_Task to complete_
Reproduce the entries exactly.

------ Data extracts

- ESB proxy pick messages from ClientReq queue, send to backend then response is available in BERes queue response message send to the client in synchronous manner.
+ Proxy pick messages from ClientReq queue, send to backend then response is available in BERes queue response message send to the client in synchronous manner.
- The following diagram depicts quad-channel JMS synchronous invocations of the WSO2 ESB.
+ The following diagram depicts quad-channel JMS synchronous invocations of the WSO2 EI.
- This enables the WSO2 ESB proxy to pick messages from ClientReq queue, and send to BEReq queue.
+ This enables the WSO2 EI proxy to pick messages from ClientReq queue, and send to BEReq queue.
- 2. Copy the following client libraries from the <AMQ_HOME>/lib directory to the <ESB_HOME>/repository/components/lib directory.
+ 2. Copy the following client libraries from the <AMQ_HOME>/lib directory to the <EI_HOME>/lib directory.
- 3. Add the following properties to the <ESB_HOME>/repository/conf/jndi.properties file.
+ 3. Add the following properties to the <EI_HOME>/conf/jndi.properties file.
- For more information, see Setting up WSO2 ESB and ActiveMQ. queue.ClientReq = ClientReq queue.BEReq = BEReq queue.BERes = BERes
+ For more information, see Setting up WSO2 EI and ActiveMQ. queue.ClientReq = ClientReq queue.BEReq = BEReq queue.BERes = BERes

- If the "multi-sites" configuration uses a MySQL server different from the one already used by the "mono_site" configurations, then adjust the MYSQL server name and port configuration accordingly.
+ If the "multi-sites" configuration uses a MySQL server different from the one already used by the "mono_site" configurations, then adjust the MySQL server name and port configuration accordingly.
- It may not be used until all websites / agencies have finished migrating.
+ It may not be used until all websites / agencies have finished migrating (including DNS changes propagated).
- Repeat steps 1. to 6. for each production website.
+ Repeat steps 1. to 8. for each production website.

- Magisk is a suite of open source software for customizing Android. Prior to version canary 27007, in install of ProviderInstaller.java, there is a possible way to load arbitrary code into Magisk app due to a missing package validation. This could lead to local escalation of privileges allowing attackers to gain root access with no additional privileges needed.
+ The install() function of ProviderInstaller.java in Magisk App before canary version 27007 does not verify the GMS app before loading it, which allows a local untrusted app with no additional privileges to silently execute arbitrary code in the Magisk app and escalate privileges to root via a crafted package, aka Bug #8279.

------------

_Answer box_
- ESB proxy pick messages from ClientReq queue, send to backend then response is available in BERes queue response message send to the client in synchronous manner.
+ Proxy pick messages from ClientReq queue, send to backend then response is available in BERes queue response message send to the client in synchronous manner.
- The following diagram depicts quad-channel JMS synchronous invocations of the WSO2 ESB.
+ The following diagram depicts quad-channel JMS synchronous invocations of the WSO2 EI.
- This enables the WSO2 ESB proxy to pick messages from ClientReq queue, and send to BEReq queue.
+ This enables the WSO2 EI proxy to pick messages from ClientReq queue, and send to BEReq queue.
- 2. Copy the following client libraries from the <AMQ_HOME>/lib directory to the <ESB_HOME>/repository/components/lib directory.
+ 2. Copy the following client libraries from the <AMQ_HOME>/lib directory to the <EI_HOME>/lib directory.
- 3. Add the following properties to the <ESB_HOME>/repository/conf/jndi.properties file.
+ 3. Add the following properties to the <EI_HOME>/conf/jndi.properties file.
- For more information, see Setting up WSO2 ESB and ActiveMQ. queue.ClientReq = ClientReq queue.BEReq = BEReq queue.BERes = BERes
+ For more information, see Setting up WSO2 EI and ActiveMQ. queue.ClientReq = ClientReq queue.BEReq = BEReq queue.BERes = BERes

- If the "multi-sites" configuration uses a MySQL server different from the one already used by the "mono_site" configurations, then adjust the MYSQL server name and port configuration accordingly.
+ If the "multi-sites" configuration uses a MySQL server different from the one already used by the "mono_site" configurations, then adjust the MySQL server name and port configuration accordingly.
- It may not be used until all websites / agencies have finished migrating.
+ It may not be used until all websites / agencies have finished migrating (including DNS changes propagated).
- Repeat steps 1. to 6. for each production website.
+ Repeat steps 1. to 8. for each production website.

- Magisk is a suite of open source software for customizing Android. Prior to version canary 27007, in install of ProviderInstaller.java, there is a possible way to load arbitrary code into Magisk app due to a missing package validation. This could lead to local escalation of privileges allowing attackers to gain root access with no additional privileges needed.
+ The install() function of ProviderInstaller.java in Magisk App before canary version 27007 does not verify the GMS app before loading it, which allows a local untrusted app with no additional privileges to silently execute arbitrary code in the Magisk app and escalate privileges to root via a crafted package, aka Bug #8279.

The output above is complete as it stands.